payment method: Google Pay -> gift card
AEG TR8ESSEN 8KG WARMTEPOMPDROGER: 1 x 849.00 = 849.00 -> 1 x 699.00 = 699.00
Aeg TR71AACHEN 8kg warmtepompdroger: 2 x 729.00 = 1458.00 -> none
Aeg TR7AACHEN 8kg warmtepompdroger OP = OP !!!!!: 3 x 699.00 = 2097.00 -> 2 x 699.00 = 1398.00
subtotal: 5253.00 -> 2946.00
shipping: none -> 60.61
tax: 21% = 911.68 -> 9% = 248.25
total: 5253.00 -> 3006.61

---

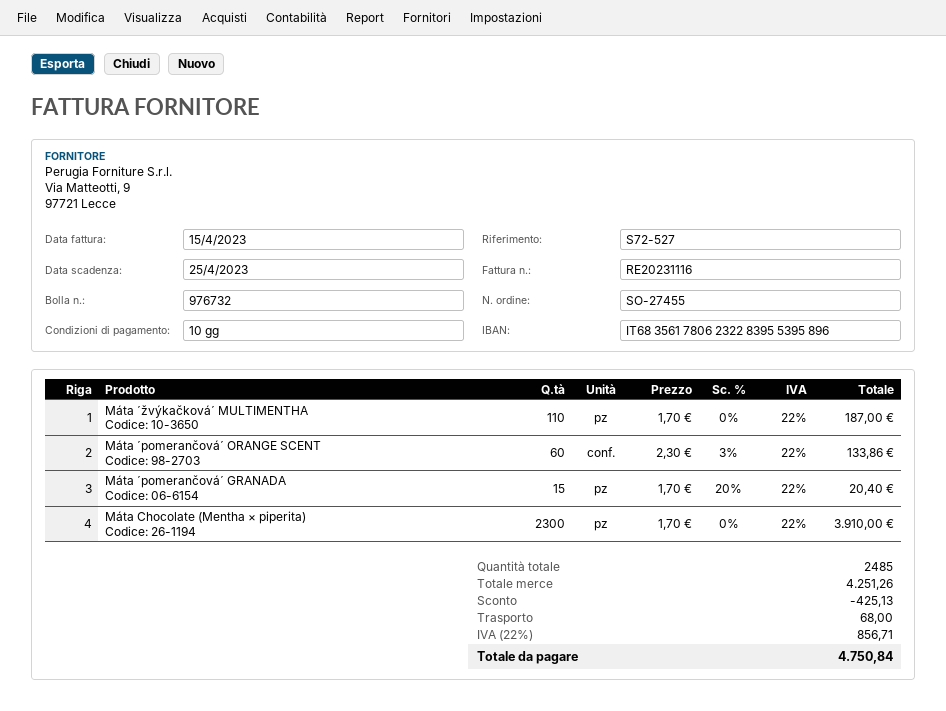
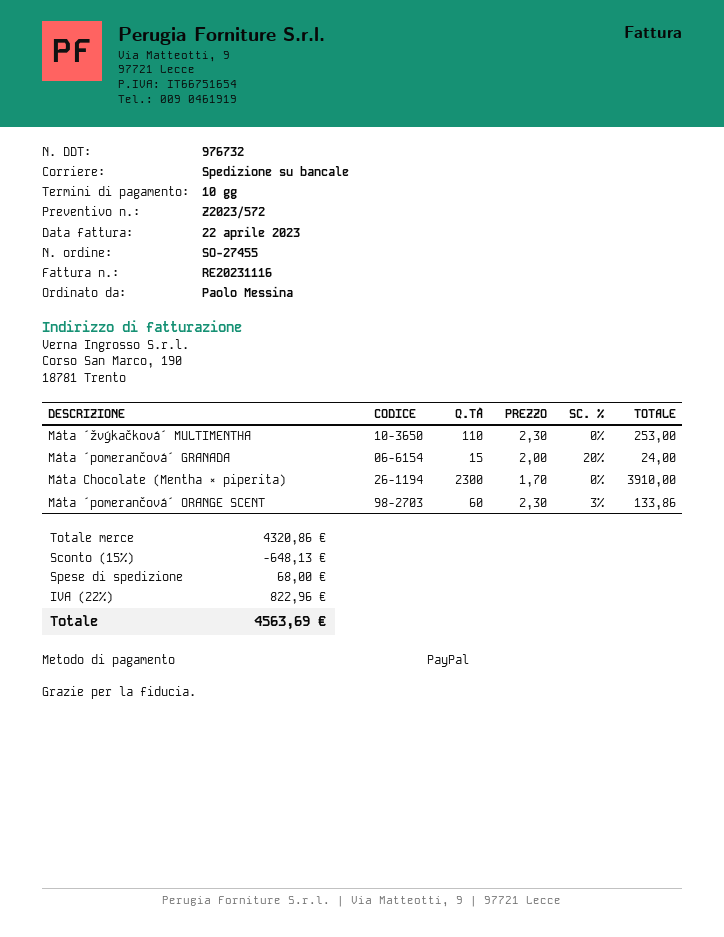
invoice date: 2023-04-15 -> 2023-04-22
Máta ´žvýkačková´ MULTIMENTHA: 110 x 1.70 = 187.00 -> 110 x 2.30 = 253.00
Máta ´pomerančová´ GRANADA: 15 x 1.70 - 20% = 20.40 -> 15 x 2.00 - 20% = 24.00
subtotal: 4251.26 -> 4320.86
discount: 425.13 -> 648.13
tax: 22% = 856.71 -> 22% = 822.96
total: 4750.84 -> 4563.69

---

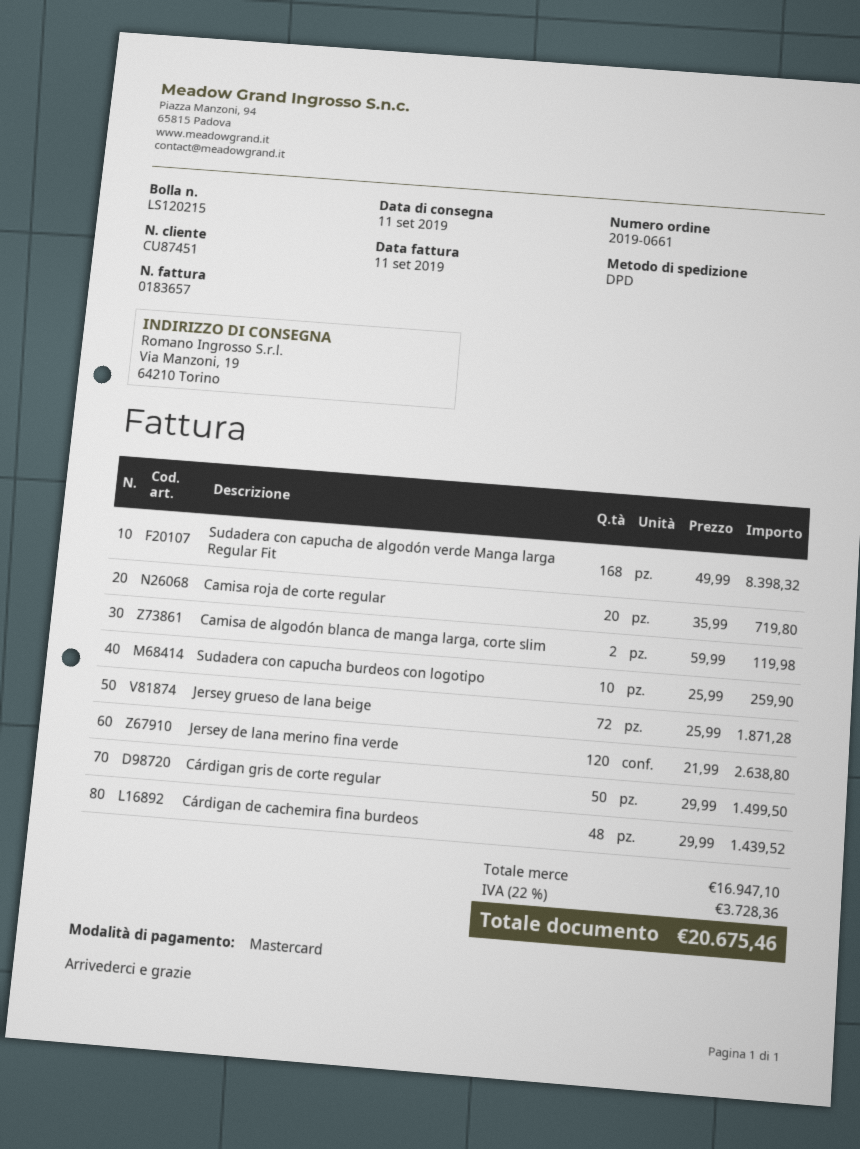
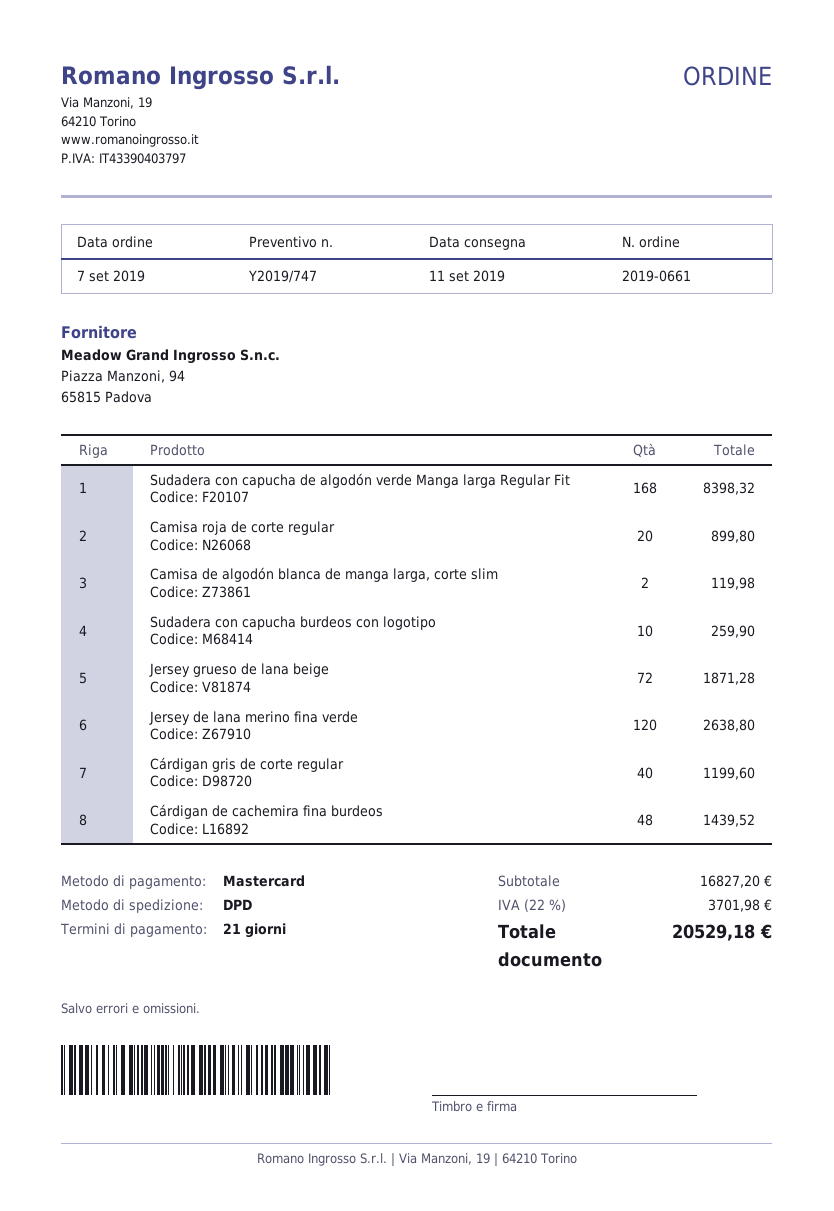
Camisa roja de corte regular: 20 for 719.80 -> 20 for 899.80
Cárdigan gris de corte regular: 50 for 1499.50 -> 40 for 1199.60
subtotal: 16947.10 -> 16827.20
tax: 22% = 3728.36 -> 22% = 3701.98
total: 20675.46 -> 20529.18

* **Instructions to follow**:
Write out exactly the lines that fall from the line with "Aeg TR71AACHEN 8kg" to the line with "total: 5253.00 -> 3006.61" in the records above, keeping both ends.

* **Response below**:
Aeg TR71AACHEN 8kg warmtepompdroger: 2 x 729.00 = 1458.00 -> none
Aeg TR7AACHEN 8kg warmtepompdroger OP = OP !!!!!: 3 x 699.00 = 2097.00 -> 2 x 699.00 = 1398.00
subtotal: 5253.00 -> 2946.00
shipping: none -> 60.61
tax: 21% = 911.68 -> 9% = 248.25
total: 5253.00 -> 3006.61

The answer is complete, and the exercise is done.